### Problem to work on
Retype every record below exactly as it appears.
:: Material to process
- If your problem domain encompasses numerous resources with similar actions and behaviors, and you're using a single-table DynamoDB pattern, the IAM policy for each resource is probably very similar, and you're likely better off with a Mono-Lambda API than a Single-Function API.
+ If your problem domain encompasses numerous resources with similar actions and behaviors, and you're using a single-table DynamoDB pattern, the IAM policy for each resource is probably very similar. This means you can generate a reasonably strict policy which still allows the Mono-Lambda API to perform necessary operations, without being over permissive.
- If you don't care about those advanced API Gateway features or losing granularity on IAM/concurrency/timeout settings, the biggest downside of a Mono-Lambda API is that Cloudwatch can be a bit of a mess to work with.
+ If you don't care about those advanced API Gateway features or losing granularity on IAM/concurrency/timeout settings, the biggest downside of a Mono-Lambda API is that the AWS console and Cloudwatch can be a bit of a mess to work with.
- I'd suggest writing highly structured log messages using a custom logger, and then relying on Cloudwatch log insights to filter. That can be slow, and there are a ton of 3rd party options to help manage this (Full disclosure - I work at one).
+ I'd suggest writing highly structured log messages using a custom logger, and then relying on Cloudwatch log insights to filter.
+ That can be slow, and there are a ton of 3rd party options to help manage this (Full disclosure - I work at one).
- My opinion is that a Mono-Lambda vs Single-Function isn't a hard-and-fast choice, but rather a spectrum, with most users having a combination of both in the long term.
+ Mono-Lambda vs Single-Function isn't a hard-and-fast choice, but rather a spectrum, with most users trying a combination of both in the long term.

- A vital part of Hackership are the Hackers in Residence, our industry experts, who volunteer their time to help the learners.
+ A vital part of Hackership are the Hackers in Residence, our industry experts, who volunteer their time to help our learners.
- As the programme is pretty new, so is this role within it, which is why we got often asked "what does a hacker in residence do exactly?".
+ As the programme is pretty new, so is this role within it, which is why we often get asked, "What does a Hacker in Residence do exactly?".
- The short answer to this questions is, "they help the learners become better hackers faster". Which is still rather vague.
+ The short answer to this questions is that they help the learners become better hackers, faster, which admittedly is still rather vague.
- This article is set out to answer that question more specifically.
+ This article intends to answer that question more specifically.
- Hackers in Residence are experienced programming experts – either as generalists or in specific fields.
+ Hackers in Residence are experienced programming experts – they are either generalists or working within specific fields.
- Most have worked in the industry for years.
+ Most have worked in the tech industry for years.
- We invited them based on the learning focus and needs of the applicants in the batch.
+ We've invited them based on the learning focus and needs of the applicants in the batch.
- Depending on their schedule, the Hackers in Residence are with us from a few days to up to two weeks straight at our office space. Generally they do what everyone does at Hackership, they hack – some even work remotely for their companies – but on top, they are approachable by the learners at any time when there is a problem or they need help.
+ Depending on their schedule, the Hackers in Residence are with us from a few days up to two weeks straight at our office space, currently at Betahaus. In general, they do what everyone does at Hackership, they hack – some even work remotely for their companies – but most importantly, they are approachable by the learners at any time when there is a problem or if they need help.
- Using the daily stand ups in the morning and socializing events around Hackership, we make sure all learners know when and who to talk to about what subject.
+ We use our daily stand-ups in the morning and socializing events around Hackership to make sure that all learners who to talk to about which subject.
::::
### Exercise answer
- If your problem domain encompasses numerous resources with similar actions and behaviors, and you're using a single-table DynamoDB pattern, the IAM policy for each resource is probably very similar, and you're likely better off with a Mono-Lambda API than a Single-Function API.
+ If your problem domain encompasses numerous resources with similar actions and behaviors, and you're using a single-table DynamoDB pattern, the IAM policy for each resource is probably very similar. This means you can generate a reasonably strict policy which still allows the Mono-Lambda API to perform necessary operations, without being over permissive.
- If you don't care about those advanced API Gateway features or losing granularity on IAM/concurrency/timeout settings, the biggest downside of a Mono-Lambda API is that Cloudwatch can be a bit of a mess to work with.
+ If you don't care about those advanced API Gateway features or losing granularity on IAM/concurrency/timeout settings, the biggest downside of a Mono-Lambda API is that the AWS console and Cloudwatch can be a bit of a mess to work with.
- I'd suggest writing highly structured log messages using a custom logger, and then relying on Cloudwatch log insights to filter. That can be slow, and there are a ton of 3rd party options to help manage this (Full disclosure - I work at one).
+ I'd suggest writing highly structured log messages using a custom logger, and then relying on Cloudwatch log insights to filter.
+ That can be slow, and there are a ton of 3rd party options to help manage this (Full disclosure - I work at one).
- My opinion is that a Mono-Lambda vs Single-Function isn't a hard-and-fast choice, but rather a spectrum, with most users having a combination of both in the long term.
+ Mono-Lambda vs Single-Function isn't a hard-and-fast choice, but rather a spectrum, with most users trying a combination of both in the long term.

- A vital part of Hackership are the Hackers in Residence, our industry experts, who volunteer their time to help the learners.
+ A vital part of Hackership are the Hackers in Residence, our industry experts, who volunteer their time to help our learners.
- As the programme is pretty new, so is this role within it, which is why we got often asked "what does a hacker in residence do exactly?".
+ As the programme is pretty new, so is this role within it, which is why we often get asked, "What does a Hacker in Residence do exactly?".
- The short answer to this questions is, "they help the learners become better hackers faster". Which is still rather vague.
+ The short answer to this questions is that they help the learners become better hackers, faster, which admittedly is still rather vague.
- This article is set out to answer that question more specifically.
+ This article intends to answer that question more specifically.
- Hackers in Residence are experienced programming experts – either as generalists or in specific fields.
+ Hackers in Residence are experienced programming experts – they are either generalists or working within specific fields.
- Most have worked in the industry for years.
+ Most have worked in the tech industry for years.
- We invited them based on the learning focus and needs of the applicants in the batch.
+ We've invited them based on the learning focus and needs of the applicants in the batch.
- Depending on their schedule, the Hackers in Residence are with us from a few days to up to two weeks straight at our office space. Generally they do what everyone does at Hackership, they hack – some even work remotely for their companies – but on top, they are approachable by the learners at any time when there is a problem or they need help.
+ Depending on their schedule, the Hackers in Residence are with us from a few days up to two weeks straight at our office space, currently at Betahaus. In general, they do what everyone does at Hackership, they hack – some even work remotely for their companies – but most importantly, they are approachable by the learners at any time when there is a problem or if they need help.
- Using the daily stand ups in the morning and socializing events around Hackership, we make sure all learners know when and who to talk to about what subject.
+ We use our daily stand-ups in the morning and socializing events around Hackership to make sure that all learners who to talk to about which subject.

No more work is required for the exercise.